Et comment vous dire… c’était parfaitement voulu.
Si Midnight Express nous prend aux tripes, c’est bien pour une raison. D’abord, c’est une histoire vraie, et surtout, la réalisation est sublime.
N’importe quel film de fiction sur la prison pourrait nous montrer de la violence, on n’en aurait pas grand-chose à foutre parce qu’on sait que c’est une fiction. Or, le récit de Bill Hayes est bien authentique.

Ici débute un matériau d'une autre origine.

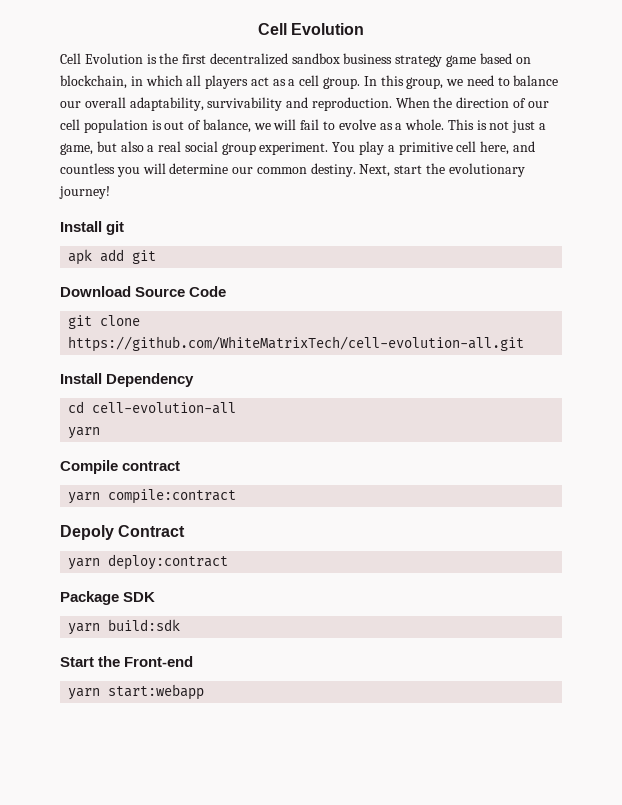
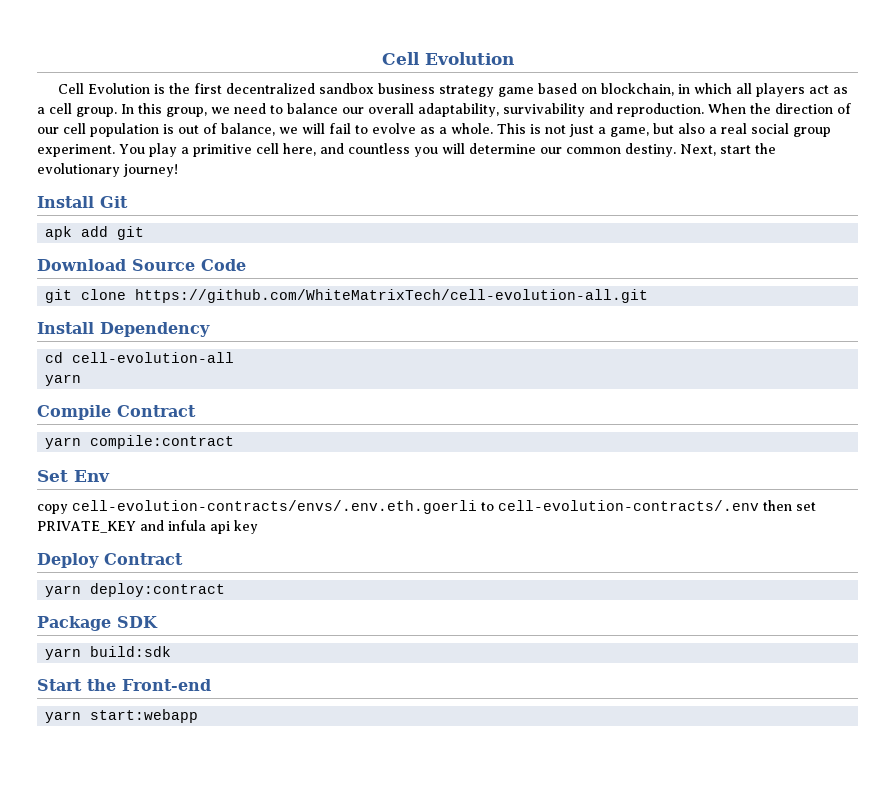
[106,221,125,235] git -> [100,196,128,208] Git
[122,461,181,471] contract -> [117,405,196,417] Contract
[60,525,114,540] Depoly -> [37,470,110,482] [37,500,816,514] [37,520,258,534] [37,553,99,568] Set Env // copy cell-evolution-contracts/envs/.env.eth.goerli to cell-evolution-contracts/.env then set PRIVATE_KEY and infula api key // Deploy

Certes, il est évident que le scénario ait déformé certains aspects de la réalité (en tout cas, j’espère pour Mr Hayes), mais une chose est sure, ce que nous voyons dans ce film a eu lieu.
On pourrait penser que Midnight Express ne dénonce que le système judiciaire turc et uniquement turc (puisque l’action se situe à Istanbul), mais les thématiques abordées sont universelles.
Ainsi, Alan Parker nous montre comment en un délit commis, toute une vie peut basculer. Le film cherche exprès la violence et les moments d’angoisse pour bien faire ressentir cette douleur qu’à vécu ce fameux Bill Hayes. Parker se lâche et nous expose à des scènes du violence inouïe, accompagné d’une ambiance glauque et malaisante à souhait.
Si le film est une véritable réussite, c’est parce qu’il va à fond. Alan Parker veut nous montrer les injustices judiciaires, la violence en prison, les crises de folies, et il n’y va pas par quatre chemins. Il fonce, et on se retrouve face à des scènes d’une intensité démesurée !
Midnight Express mérite largement son statut de film culte et est sûrement l’un des meilleurs témoignages de l’univers carcéral. Bref, une claque.